En las parábolas enseña cómo es Dios. Ante todo, es bueno y cuida de los seres que ha creado: de las aves, de los lirios y de los hombres (Mt 6,25-30; Lc 12,22-28). Ama a todos, a los buenos y a los malos, a los justos y a los injustos (Mt 5,45; Lc 6,35). Se interesa por nuestras cosas, conoce hasta el número de nuestros cabellos (Mt 10,30; Lc 12,7). Tiene paciencia y misericordia con los pecadores, como un padre que espera a su hijo, una mujer que busca una moneda perdida o un pastor que busca una oveja extraviada (Lc 15). Siembra generosamente la palabra, también sobre los caminos y las zarzas, para dar a todos una oportunidad de salvación (Mc 4,3-20; Mt 13,1-23; Lc 8,4-15).

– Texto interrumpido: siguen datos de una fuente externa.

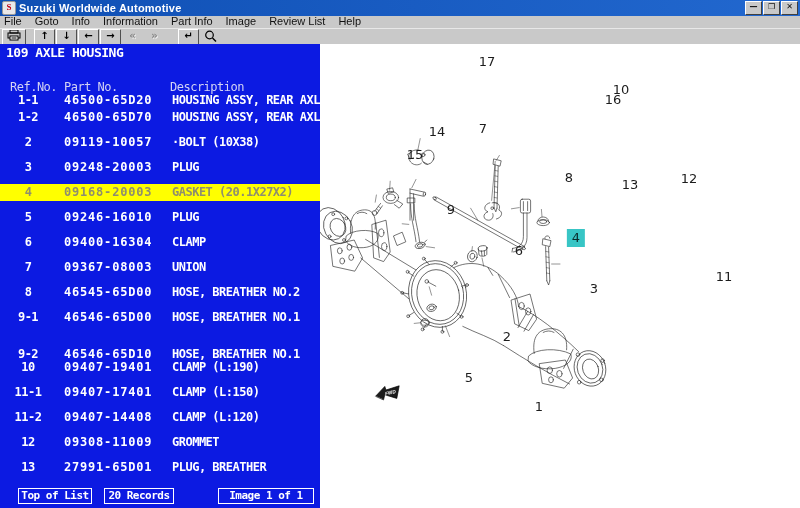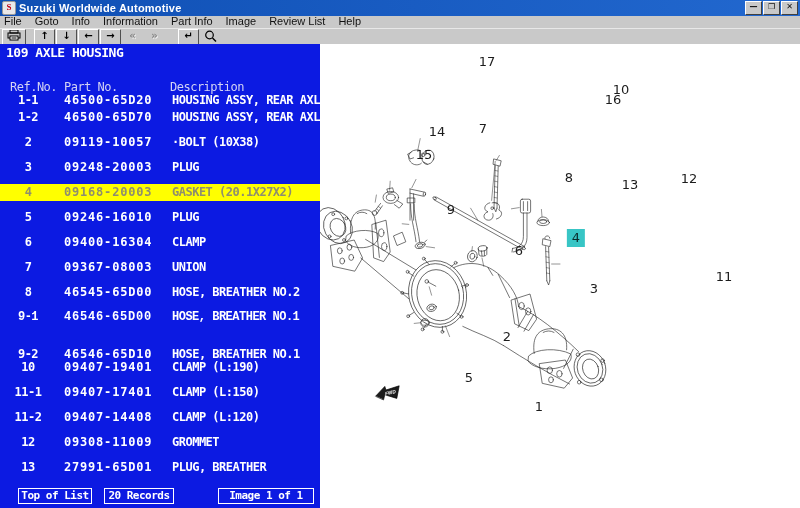--- a/index.html
+++ b/index.html
@@ -458,7 +458,7 @@
       <span class="callout" style="left: 301px; top: 46px;">10</span>
       <span class="callout" style="left: 117px; top: 88px;">14</span>
       <span class="callout" style="left: 163px; top: 85px;">7</span>
-      <span class="callout" style="left: 104px; top: 111px;">15</span>
+      <span class="callout" style="left: 95px; top: 111px;">15</span>
       <span class="callout" style="left: 249px; top: 134px;">8</span>
       <span class="callout" style="left: 310px; top: 141px;">13</span>
       <span class="callout" style="left: 369px; top: 135px;">12</span>

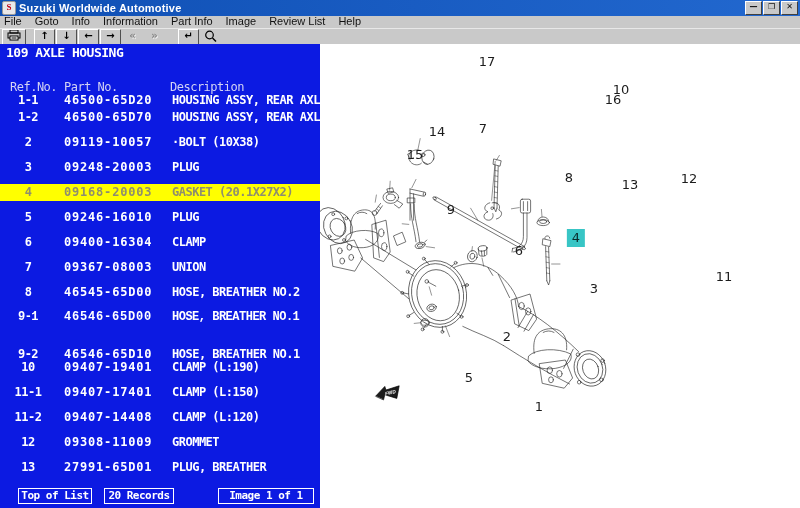--- a/index.html
+++ b/index.html
@@ -158,7 +158,7 @@
         <span class="part">46545-65D00</span>
         <span class="desc">HOSE, BREATHER NO.2</span>
       </div>
-      <div class="prow" style="top: 225px; font-family: Liberation Mono, monospace;">
+      <div class="prow" style="top: 225px;">
         <span class="ref">9-1</span>
         <span class="part">46546-65D00</span>
         <span class="desc">HOSE, BREATHER NO.1</span>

Pero también es exigente: ahora es el tiempo de la paciencia pero, en el momento definitivo, el trigo será separado de la cizaña (Mt 13,24-30.36-43) y los peces buenos de los malos (Mt 13,47-50). Los invitados que rechazaron acudir a la cena no serán admitidos e incluso serán castigados (Mt 22,1-10; Lc 14,15-24). El que acuda sin traje de fiesta también será rechazado (Mt 22,11-14). Los que no se esfuercen por entrar por la puerta estrecha se quedarán fuera (Mt 7,13-14.21-23; Lc 13,24-28). Cuando llegue el dueño de casa en medio de la noche, castigará con rigor al siervo malvado (Mt 24,51; Lc 12,46). Pedirá cuentas de cómo hemos usado los talentos recibidos y castigará a los holgazanes (Mt 25,14-30; Lc 19,11-27). Por eso, al que no tiene (es decir, al que no ha cultivado los talentos recibidos a favor de los otros) se le quitará incluso lo que cree tener (Mc 4,25; Lc 8,18). Especialmente juzgará con severidad si hemos ayudado a los más débiles y necesitados o si los hemos ignorado (Mt 25, 31-46; Lc 16,19-31). Por eso el anuncio de la llegada del reino va siempre acompañado por una llamada a la conversión: «Convertíos, porque el tiempo se ha cumplido y el reino de Dios está cerca» (Mc 1,15).
Las parábolas anuncian que el reino de Dios llega para todos y que es gratuito, precisamente porque es tan valioso que los hombres no pueden adquirirlo por sí mismos. Solo lo pueden tener si lo reciben de Dios mismo, conscientes de que su valor sobrepasa todo lo que nosotros podemos aportar o merecer. Es un tesoro o una perla de gran valor (Mt 13,44-46). Pero, cuando lo descubrimos, tenemos que poner lo que está de nuestra parte por adquirirlo y conservarlo. Las parábolas enseñan cómo tenemos que comportarnos: como las vírgenes prudentes que esperan en vela (Mt 25,1-13), como el samaritano que cuida del prójimo (Lc 10,25-37), como el publicano que se reconoce necesitado de misericordia (Lc 18,9-14), dispuestos a perdonar para poder recibir el perdón de Dios (Mt 18,21-35)… Hoy somos muy sensibles a las parábolas de la misericordia, pero tendemos a olvidar aquéllas que nos hablan de exigencias y del juicio. De esa manera, se falsifica el mensaje de Jesús, no presentándolo entero.